Doctors at Heart Hospital in Plano have combined two technologies in a new approach to treating atrial fibrillation. It’s the most common form of irregular heart beat and affects three to five million Americans. Dr. J. Brian DeVille talked about this in a KERA Health Checkup.
Dr. DeVille: In atrial fibrillation, the upper chambers of the heart, the right and left atria, stop beating. They don’t contract normally, they just sort of quiver. This results in, usually, a rapid, irregular rate, and in fact puts the patients at stroke risk.
Baker: What’s the reason for that?
Dr. DeVille: Some cases are what we call idiopathic, where there’s no discernable cause for the atrial fibrillation. However, atrial fibrillation’s associated with high blood pressure, obesity, sleep apnea, coronary artery disease and heart failure.
Baker: So it sounds like something maybe you can prevent, or at least maybe keep from getting worse?
Dr. DeVille: There are certainly things that you can do to reduce your risk. Maintaining a healthy body weight, controlling blood pressure, doing preventative maintenance for heart disease. These are things that can reduce the risk. In spite of that, some patients still get atrial fibrillation.
Baker: And how dangerous a situation are we talking about?
Dr. DeVille: The rhythm itself is not fatal. For example, it’s very rare that you would have a cardiac arrest from it. You would have to have some other condition as well. But it does increase the risk of stroke by a factor of five.
Baker: How is it normally treated?
Dr. DeVille: The most common way of treating it is the use of medication; either using medicines to control the rate, or to reduce the number of episodes of atrial fibrillation. In addition, patients are often on anticoagulants to try to prevent clot formation within the heart that can then break off and cause a stroke.
Baker: But now you and doctors at Heart Hospital in Plano combined a couple of approaches to come up with a new therapy.
Dr. DeVille: One of the treatment options that you have is called catheter ablation. And with this we can either freeze or burn the tissue that is causing the atrial fibrillation. We basically isolate the area from the rest of the heart that is triggering the atrial fibrillation, if you will. And we recently combined two new technologies for this.
One is maneuvering a catheter with magnetic navigation, so that rather than standing and moving the catheter by hand we’re served with the use of a computer, which shapes magnetic fields that pulls the catheter within the heart. And then, along with that, we paired up a new software mapping program that increases the speed and accuracy of the procedure.
Baker: The magnetic mapping – how exactly does this work?
Dr. DeVille: Magnetic navigation, the patient lies on a table similar to a cardiac cath lab, or a standard electrophysiology laboratory table. Two large rare earth magnets are brought in immediately beside the patient’s sides. And they generate a strong magnetic field. So rather than pushing a rather rigid catheter, we are pulling a very soft, flexible catheter inside the heart by shaping a magnetic field used on a computer. This allows for a very high degree of precision and a low risk of perforation because of the soft nature of the catheter.
Baker: Are we talking robotic surgery here, or something maybe akin to that or similar to it?
Dr. DeVille: It is very akin to robotic surgery, and in fact, for the developments of this system, we’ll involve robotic manipulation of a second catheter that we use in the heart for the procedure.
Baker: The advantage of this is what?
Dr. DeVille: One is, because the catheter is very soft and flexible, the risk of perforation is reduced. In addition, it allows for a very precise and stable position of the catheter within the heart. Third thing is, we’ve found that we have reduced the amount of X-rays that are required during the procedure by as much as 50 percent for the patients and 90 percent for the staff and physicians in the room.
Baker: Meaning, what?
Dr. DeVille: Lower radiation exposure. So, hopefully improve safety.
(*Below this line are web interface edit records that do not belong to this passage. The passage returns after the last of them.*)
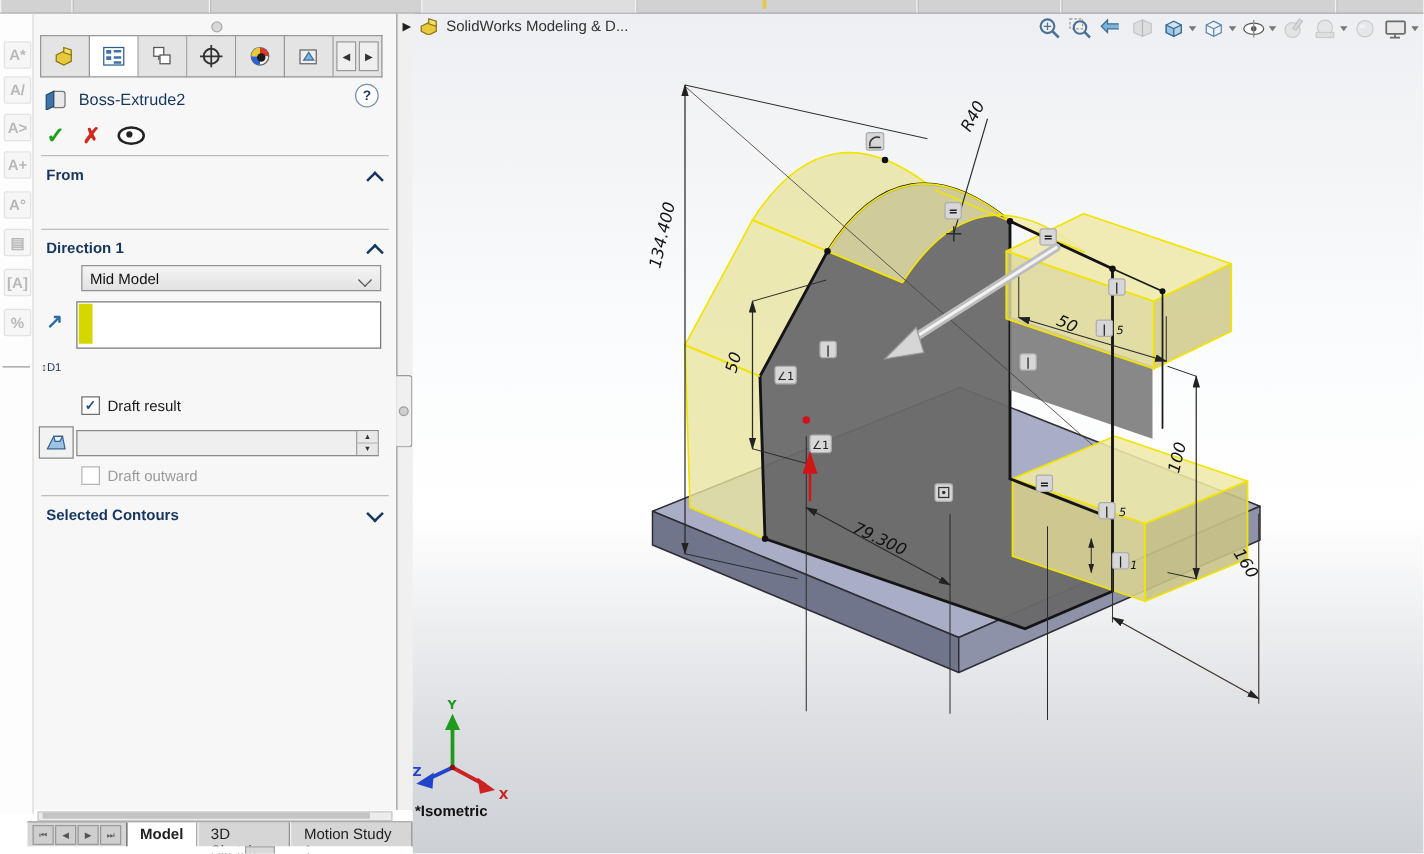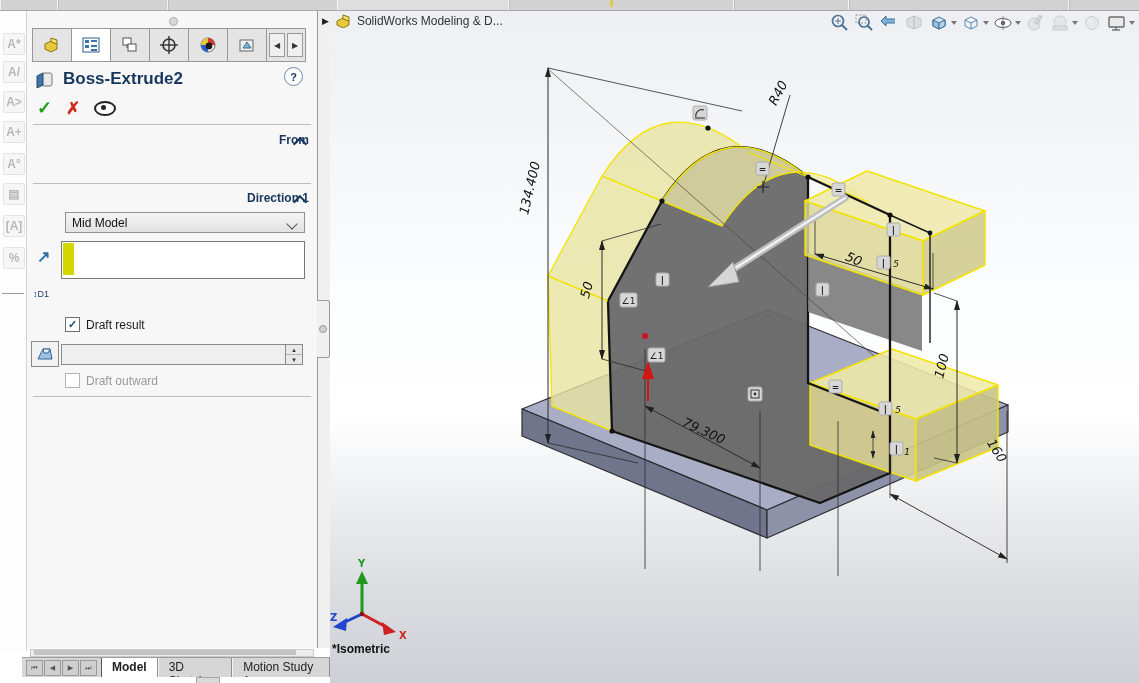--- a/index.html
+++ b/index.html
@@ -20,30 +20,30 @@
   .panel-handle{position:absolute;left:142px;top:6px;width:7px;height:7px;border-radius:50%;background:#d9d9d9;border:1px solid #ababab;}
   .pm-tabs{position:absolute;left:5px;top:17px;height:32px;display:flex;}
   .pm-tab{width:38px;height:32px;background:#e4e4e4;border:1px solid #979797;border-left:none;
     display:flex;align-items:center;justify-content:center;}
   .pm-tab:first-child{border-left:1px solid #979797;}
   .pm-tab.active{background:#ffffff;}
   .pm-tab .mini{display:flex;gap:2px;}
   .mini-btn{width:14px;height:22px;border:1px solid #9a9a9a;background:#efefef;font-size:8px;color:#333;
     display:flex;align-items:center;justify-content:center;}
   .pm-title-row{position:absolute;left:8px;top:56px;width:276px;height:24px;display:flex;align-items:center;}
-  .pm-title{font-weight:bold;color:#17365d;font-size:17px;margin-left:8px;}
+  .pm-title{font-weight:normal;color:#17365d;font-size:13px;margin-left:8px;}
   .help-circle{position:absolute;right:8px;top:0;width:17px;height:17px;border:1.5px solid #6f8cb0;border-radius:50%;
     color:#17365d;font-weight:bold;font-size:11px;display:flex;align-items:center;justify-content:center;background:#fff;}
   .pm-actions{position:absolute;left:10px;top:86px;height:22px;display:flex;align-items:center;gap:14px;}
   .ok-glyph{color:#1e9e1e;font-size:18px;font-weight:bold;}
   .cancel-glyph{color:#d02b1f;font-size:17px;font-weight:bold;}
   .eye{width:18px;height:11px;border:2px solid #222;border-radius:50%;position:relative;background:#fff;}
   .eye::after{content:"";position:absolute;left:5px;top:2px;width:5px;height:5px;border-radius:50%;background:#222;}
   .pm-sep{position:absolute;left:6px;width:278px;border-top:1px solid #bdbdbd;}
-  .group-header{position:absolute;left:10px;width:272px;height:16px;font-weight:bold;color:#17365d;font-size:12px;text-align:right;}
+  .group-header{position:absolute;left:10px;width:272px;height:16px;font-weight:bold;color:#17365d;font-size:12px;}
   .chev{position:absolute;right:4px;top:3px;width:8px;height:8px;border-right:2px solid #17365d;border-bottom:2px solid #17365d;}
   .chev.up{transform:rotate(-135deg);top:6px;}
   .chev.down{transform:rotate(45deg);top:1px;}
   .dropdown{position:absolute;left:38px;width:240px;height:21px;background:linear-gradient(#f4f4f4,#e2e2e2);
     border:1px solid #919191;display:flex;align-items:center;padding-left:6px;box-sizing:border-box;font-size:12px;color:#111;}
   .dd-chev{position:absolute;right:8px;top:7px;width:7px;height:7px;border-right:1.5px solid #555;border-bottom:1.5px solid #555;transform:rotate(45deg);}
   .sel-box{position:absolute;left:34px;width:242px;height:36px;background:#fff;border:1px solid #76797c;}
   .sel-active-bar{position:absolute;left:1px;top:1px;width:11px;height:32px;background:#d6d600;}
   .rev-arrow{position:absolute;left:10px;color:#2e6da4;font-size:16px;font-weight:bold;}
   .spinner{position:absolute;left:34px;width:242px;height:21px;background:#fff;border:1px solid #8a8a8a;
@@ -236,20 +236,24 @@
         </div>
     </div>
 
     <div class="checkbox-row disabled" style="top:362px;">
       <span class="cb empty"></span>
       <span>Draft outward</span>
     </div>
 
     <div class="pm-sep" style="top:385px;"></div>
 
+    <div class="group-header" style="top:394px;">
+      <span>Selected Contours</span>
+      <span class="chev down"></span>
+    </div>
   </div>
 
   <div class="splitter">
     <div class="split-bump">
       <div class="split-dot"></div>
     </div>
   </div>
 
   <div class="viewport">
     <svg class="vp-svg" width="809" height="672" viewBox="0 0 809 672">

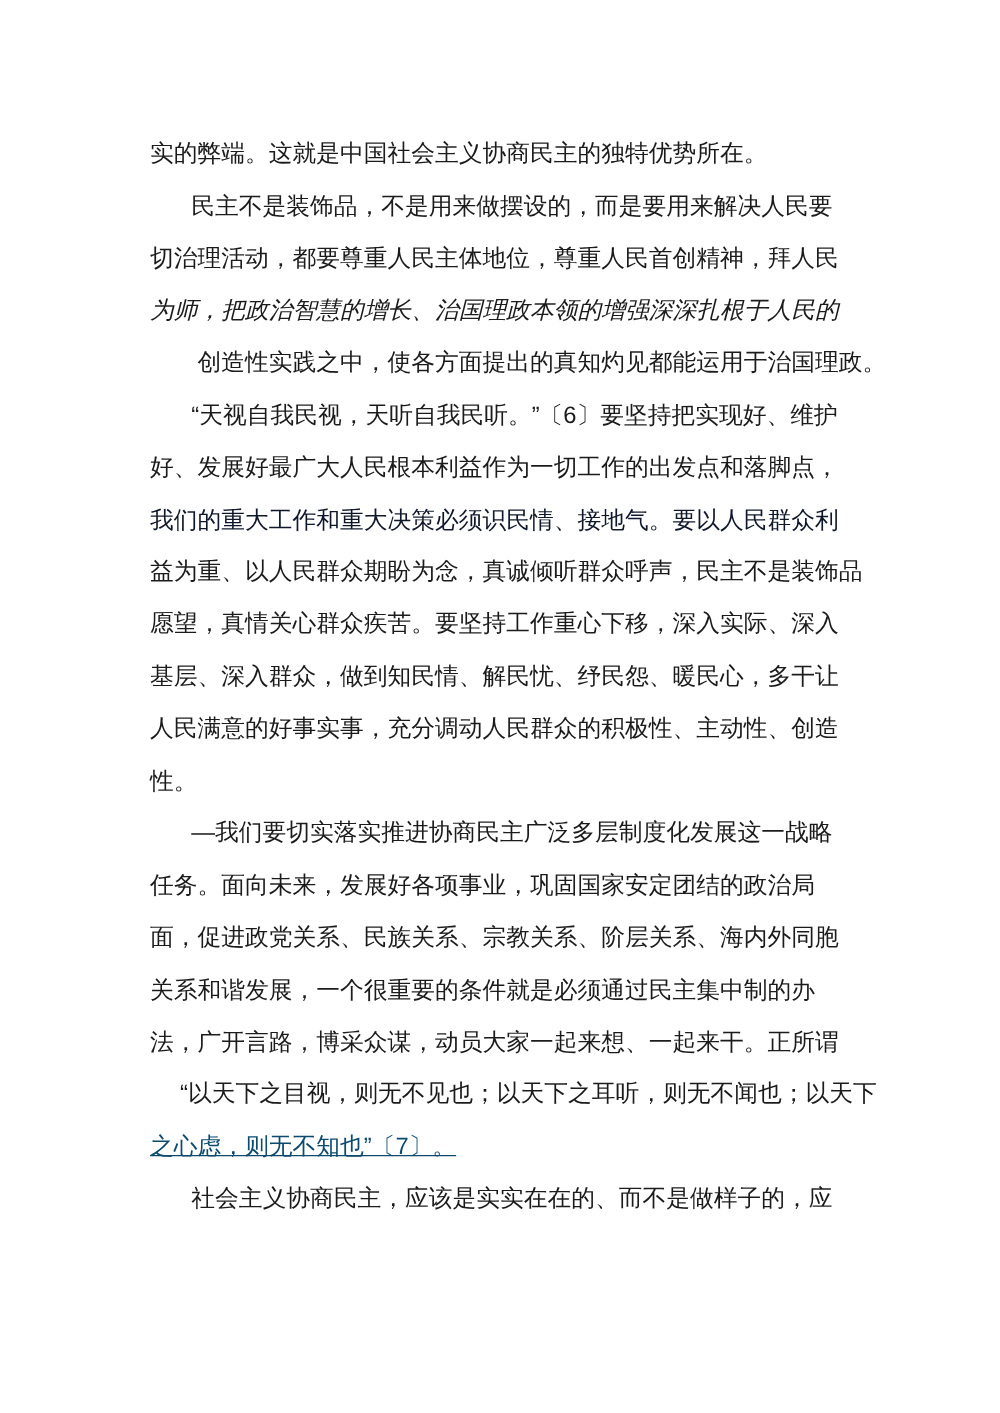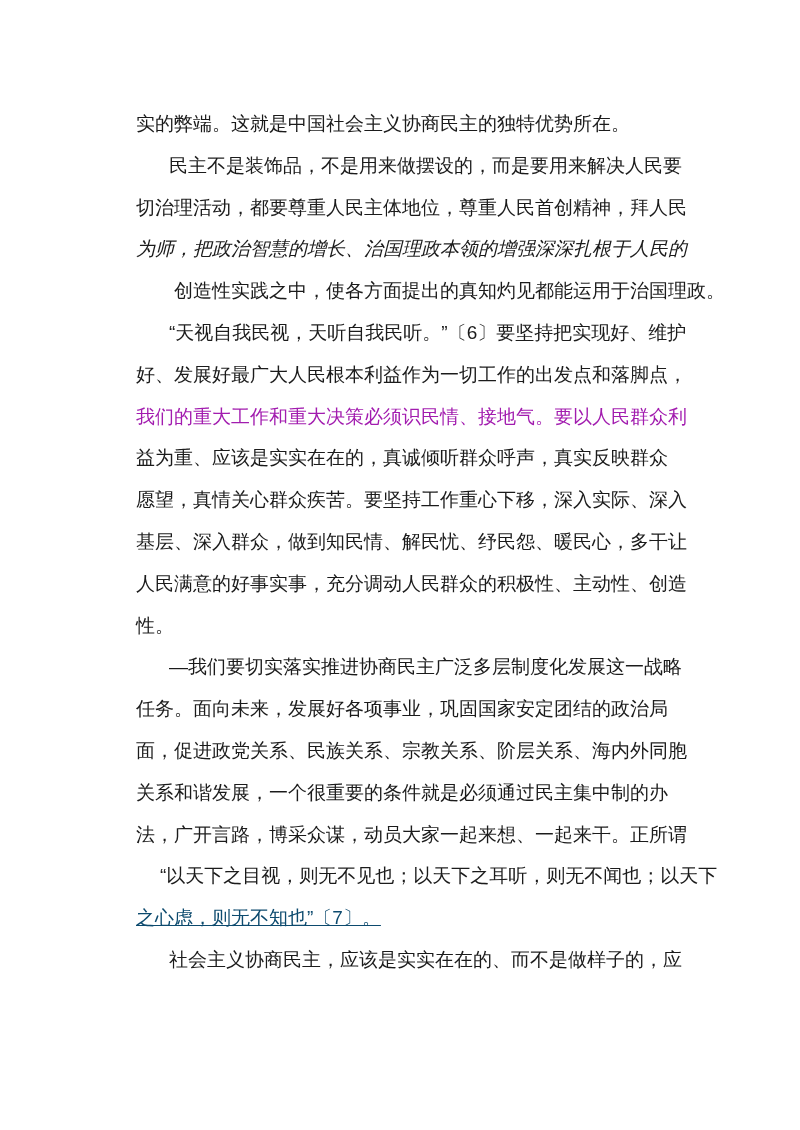--- a/index.html
+++ b/index.html
@@ -10,21 +10,21 @@
   .page {
     position: relative;
     width: 800px;
     height: 1130px;
     background: #ffffff;
     overflow: hidden;
     font-family: "Liberation Sans", "DejaVu Sans", sans-serif;
   }
   .text-block {
     position: absolute;
-    left: 136px;
+    left: 120px;
     top: 103px;
     width: 560px;
   }
   .text-line {
     height: 41.8px;
     line-height: 41.8px;
     font-size: 19px;
     color: #1b1b1b;
     white-space: nowrap;
     letter-spacing: 0px;
@@ -38,22 +38,22 @@
 
 <div class="page">
   <div class="text-block">
       <div class="text-line" style="color: rgb(27, 27, 27);">实的弊端。这就是中国社会主义协商民主的独特优势所在。</div>
       <div class="text-line indent" style="color: rgb(27, 27, 27);">民主不是装饰品，不是用来做摆设的，而是要用来解决人民要</div>
       <div class="text-line" style="color: rgb(27, 27, 27);">切治理活动，都要尊重人民主体地位，尊重人民首创精神，拜人民</div>
       <div class="text-line" style="color: rgb(27, 27, 27); font-style: italic;">为师，把政治智慧的增长、治国理政本领的增强深深扎根于人民的</div>
       <div class="text-line" style="color: rgb(27, 27, 27); margin-left: 38px;">创造性实践之中，使各方面提出的真知灼见都能运用于治国理政。</div>
       <div class="text-line indent" style="color: rgb(27, 27, 27);">“天视自我民视，天听自我民听。”〔6〕要坚持把实现好、维护</div>
       <div class="text-line" style="color: rgb(27, 27, 27);">好、发展好最广大人民根本利益作为一切工作的出发点和落脚点，</div>
-      <div class="text-line" style="color: #a21caf;">我们的重大工作和重大决策必须识民情、接地气。要以人民群众利</div>
-      <div class="text-line" style="color: rgb(27, 27, 27);">益为重、应该是实实在在的，真诚倾听群众呼声，真实反映群众</div>
+      <div class="text-line" style="color: #0f172a;">我们的重大工作和重大决策必须识民情、接地气。要以人民群众利</div>
+      <div class="text-line" style="color: rgb(27, 27, 27);">益为重、以人民群众期盼为念，真诚倾听群众呼声，民主不是装饰品</div>
       <div class="text-line" style="color: rgb(27, 27, 27);">愿望，真情关心群众疾苦。要坚持工作重心下移，深入实际、深入</div>
       <div class="text-line" style="color: rgb(27, 27, 27);">基层、深入群众，做到知民情、解民忧、纾民怨、暖民心，多干让</div>
       <div class="text-line" style="color: rgb(27, 27, 27);">人民满意的好事实事，充分调动人民群众的积极性、主动性、创造</div>
       <div class="text-line" style="color: rgb(27, 27, 27);">性。</div>
       <div class="text-line indent" style="color: rgb(27, 27, 27);">—我们要切实落实推进协商民主广泛多层制度化发展这一战略</div>
       <div class="text-line" style="color: rgb(27, 27, 27);">任务。面向未来，发展好各项事业，巩固国家安定团结的政治局</div>
       <div class="text-line" style="color: rgb(27, 27, 27);">面，促进政党关系、民族关系、宗教关系、阶层关系、海内外同胞</div>
       <div class="text-line" style="color: rgb(27, 27, 27);">关系和谐发展，一个很重要的条件就是必须通过民主集中制的办</div>
       <div class="text-line" style="color: rgb(27, 27, 27);">法，广开言路，博采众谋，动员大家一起来想、一起来干。正所谓</div>
       <div class="text-line" style="color: rgb(27, 27, 27); margin-left: 24px;">“以天下之目视，则无不见也；以天下之耳听，则无不闻也；以天下</div>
Baker: Usually one of the things that’s talked about as an advantage of robotic surgery is a quicker recovery time for patients. Is that the case here?
Dr. DeVille: It seems to be very similar. And we still do a lot of cases that are manually navigated as well as magnetically navigated. Hospital length of stays, recovery times are all very similar.
Baker: How would you know it if you had it?
Dr. DeVille: Sometimes it can present with no symptoms whatsoever, and patients may just be found to have it during a routine physical examination. Unfortunately, sometimes the first symptoms are stroke. Usually it’s either palpitations or shortness of breath, or dizziness, or chest pain.
Baker: So how then should people look out for this, guard for this?
Dr. DeVille: Awareness is the main thing. If you are feeling irregular heartbeats, talk to your physician. Your doctor will be able to find a specialist in rhythm management, an electrophysiologist.
Dr. J. Brian DeVille is Medical Director of Electrophysiology at the Heart Hospital Baylor Plano.